[Screenshot and code edit data]
################

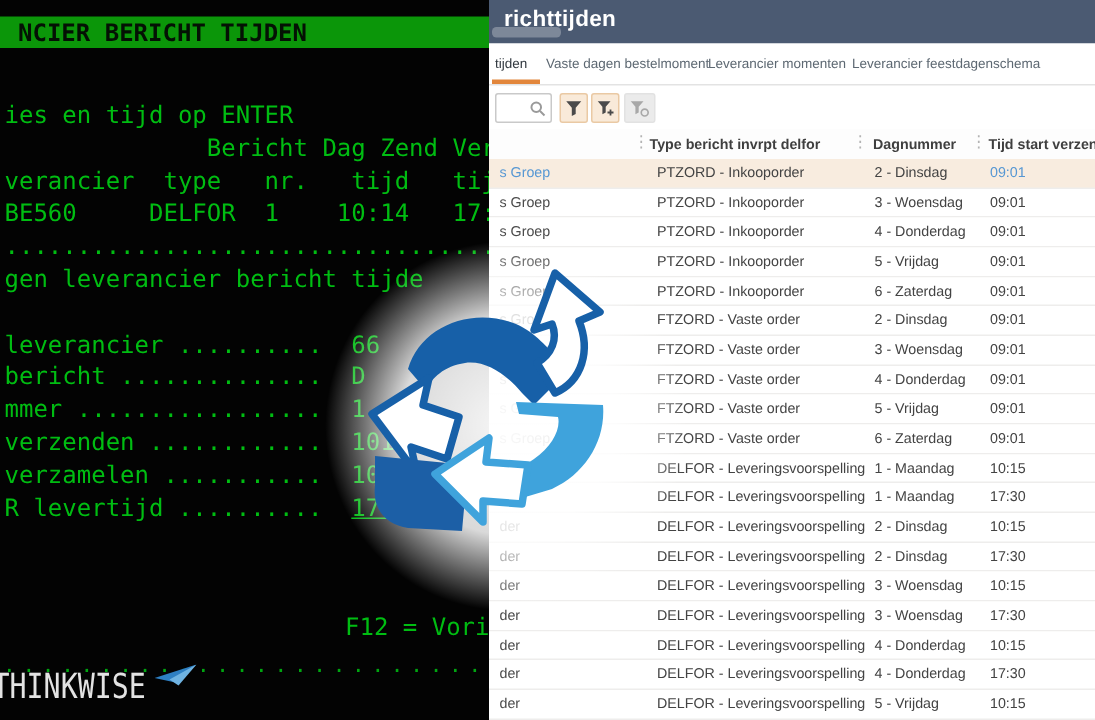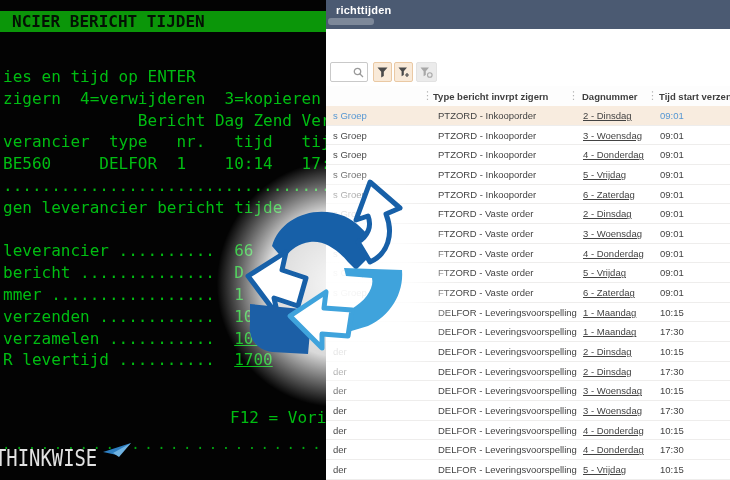"richttijden" .app-title { font-size: 11px -> 15px }
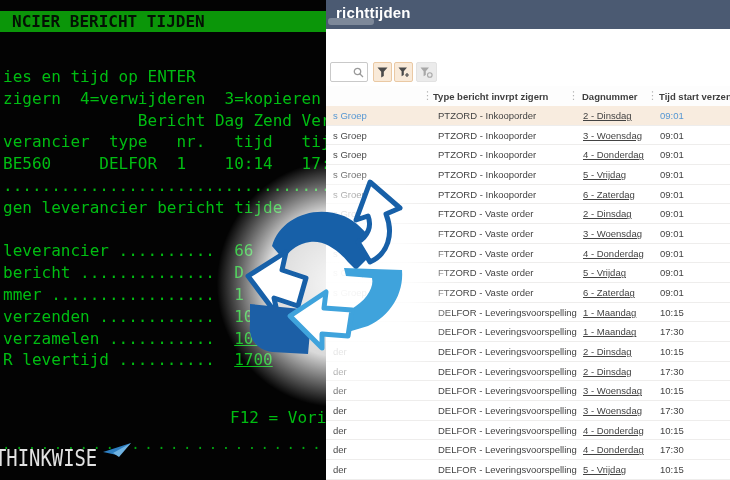"tijden" div.tabs { html: none -> <div> <span>tijden</span> <span>Vaste dagen bestelmoment</span> <span>Leverancier momenten</span> <span>Leverancier feestdagenschema</span> <div></div> </div> }
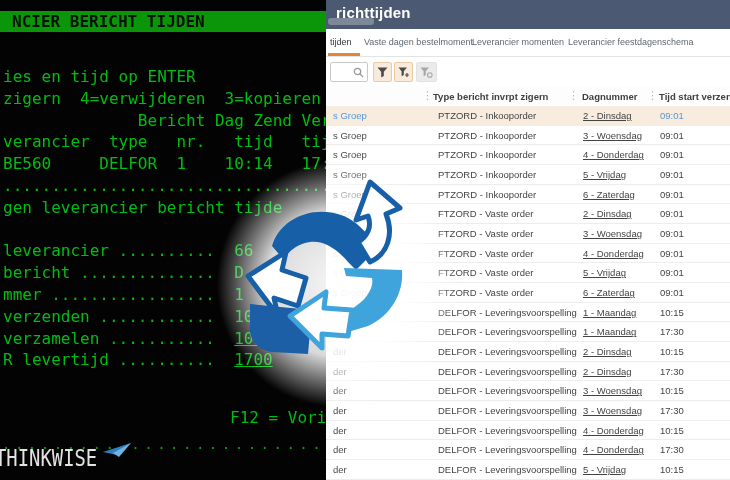"zigern 4=verwijderen 3=kopieren" div.t-line { html: <div>zigern 4=verwijderen 3=kopieren</div> -> none }
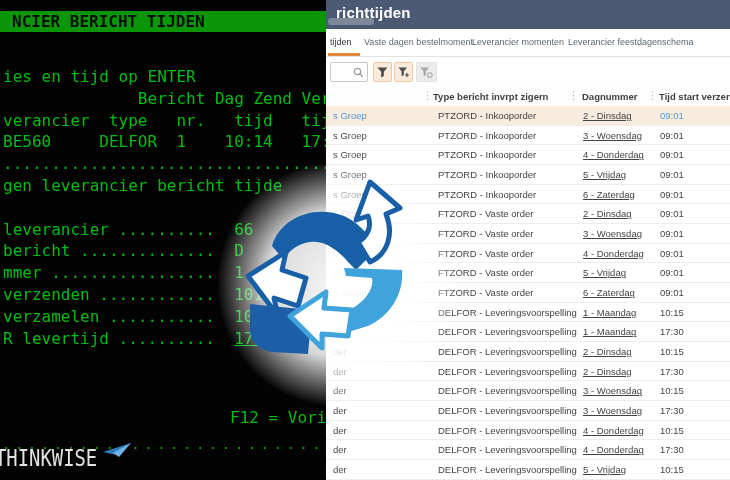"Type bericht invrpt zigern" span.th { text: zigern -> delfor }
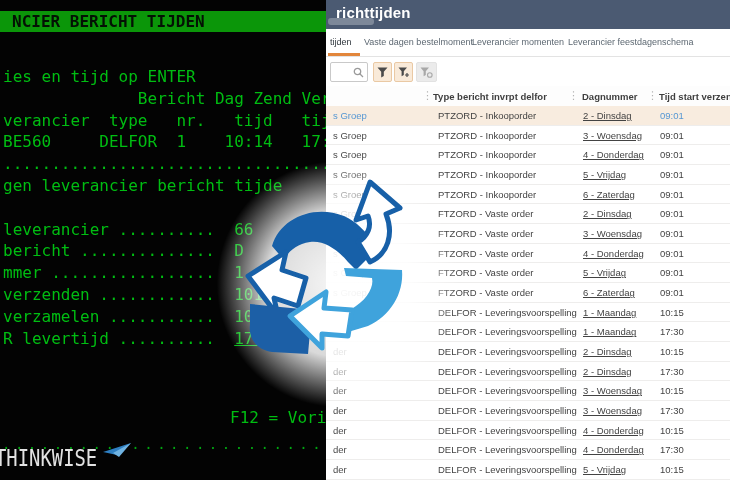"2 - Dinsdag" .c-dag { text-decoration: underline -> none }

################

Needed here is only the span from the line with "html: <div>zigern 4=verwijderen" through the last line of the entries, copied exactly with both ends and without pictures.

"zigern 4=verwijderen 3=kopieren" div.t-line { html: <div>zigern 4=verwijderen 3=kopieren</div> -> none }
"Type bericht invrpt zigern" span.th { text: zigern -> delfor }
"2 - Dinsdag" .c-dag { text-decoration: underline -> none }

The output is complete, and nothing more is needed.